Siraj Syed is the India Correspondent for and a member of FIPRESCI, the International Federation of Film Critics. He is a Film Festival Correspondent since 1976, Film-critic since 1969 and a Feature-writer since 1970. He is also an acting and dialogue coach. 



The Greatest Showman, Review: Also fraudster, huckster and the King of humbug!

The Greatest Showman, Review: Also fraudster, huckster and the King of humbug!
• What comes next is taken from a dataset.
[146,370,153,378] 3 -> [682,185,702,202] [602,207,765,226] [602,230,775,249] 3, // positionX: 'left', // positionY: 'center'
Hollywood’s great showman Cecil B. DeMille's The Greatest Show on Earth (1952) was a grandiose, over-the-big-top tribute to circuses, and won the Academy Awards for Best Picture and Best Story. It was the story of the Ringling Circus and not about Phineas Taylor Barnum, who has inspired the film at hand. The Greatest Showman is about P.T. Barnum, and the reference to the film of 65 years ago is made because Ringling had a Barnum ring to it, and was last seen as Ringling Bros. and Barnum & Bailey Circus, before taking the final bow in May this year (see below). I will be surprised if this museum-circus-oddities tale grabs an Oscar, but it certainly is passable entertainment.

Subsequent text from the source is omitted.